Memorando interno autoriza a ICE ingresar a viviendas sin órdenes judiciales en algunos casos
Una denuncia dada a conocer este miércoles por un informante del gobierno de Estados Unidos señaló que el Servicio de Inmigración y Control de Aduanas (ICE) autorizó a sus agentes a ingresar por la fuerza a domicilios sin orden judicial en casos de personas con órdenes finales de deportación, lo que representa un giro frente a reglas históricas de la propia agencia, informó CBS News.
De acuerdo con el documento, un memorando fechado en mayo de 2025 y firmado por el director interino de ICE, Todd Lyons, permite a los agentes recurrir a órdenes administrativas de inmigración —emitidas por funcionarios y no por jueces— para ingresar a residencias y efectuar arrestos.

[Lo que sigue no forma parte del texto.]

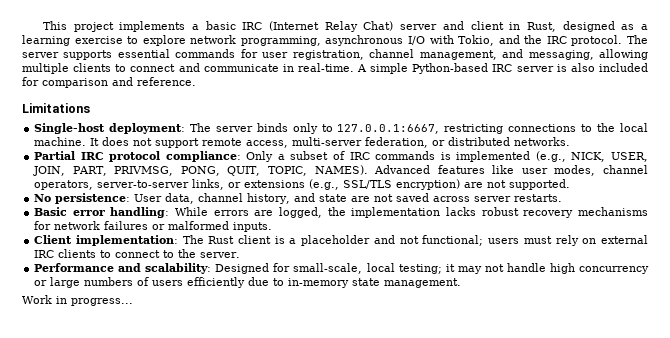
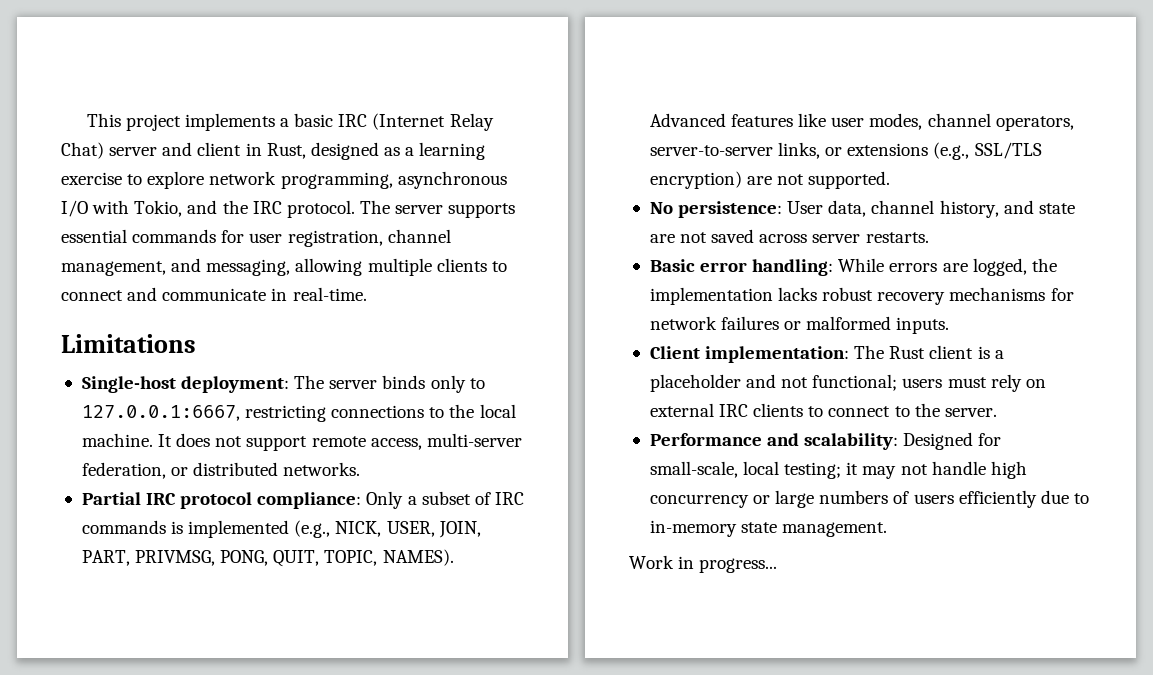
- A simple Python-based IRC server is also included for comparison and reference.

Durante décadas, ICE sostuvo que este tipo de órdenes no eran suficientes para allanar hogares, en atención a las protecciones constitucionales contra registros sin autorización judicial.
La directiva mantiene que, tras una revisión legal interna, el Departamento de Seguridad Nacional concluyó que la Constitución, la Ley de Inmigración y Nacionalidad y las regulaciones vigentes no prohíben el uso de órdenes administrativas para este fin.
El memorando faculta a los agentes a emplear “la cantidad de fuerza necesaria y razonable” para entrar a un domicilio si no se les permite el acceso, siempre que previamente se identifiquen y actúen entre las seis de la mañana y las diez de la noche.
El Departamento de Seguridad Nacional defendió la medida al afirmar que las personas sujetas a estas acciones ya contaban con “el debido proceso completo” y una orden final de expulsión emitida por un juez migratorio.
Sin embargo, especialistas y organizaciones civiles anticipan que la directiva enfrentará impugnaciones legales, al considerar que vulnera la Cuarta Enmienda, que limita los registros y decomisos sin orden judicial.
Según la denuncia, el memorando no fue difundido de manera amplia dentro de ICE, pero sí utilizado para capacitar a agentes. La organización Whistleblower Aid, que representa a los denunciantes, advirtió que se trata de una “flagrante violación constitucional”, en un contexto marcado por reportes recientes de allanamientos sin orden, incluso en viviendas de ciudadanos estadunidenses.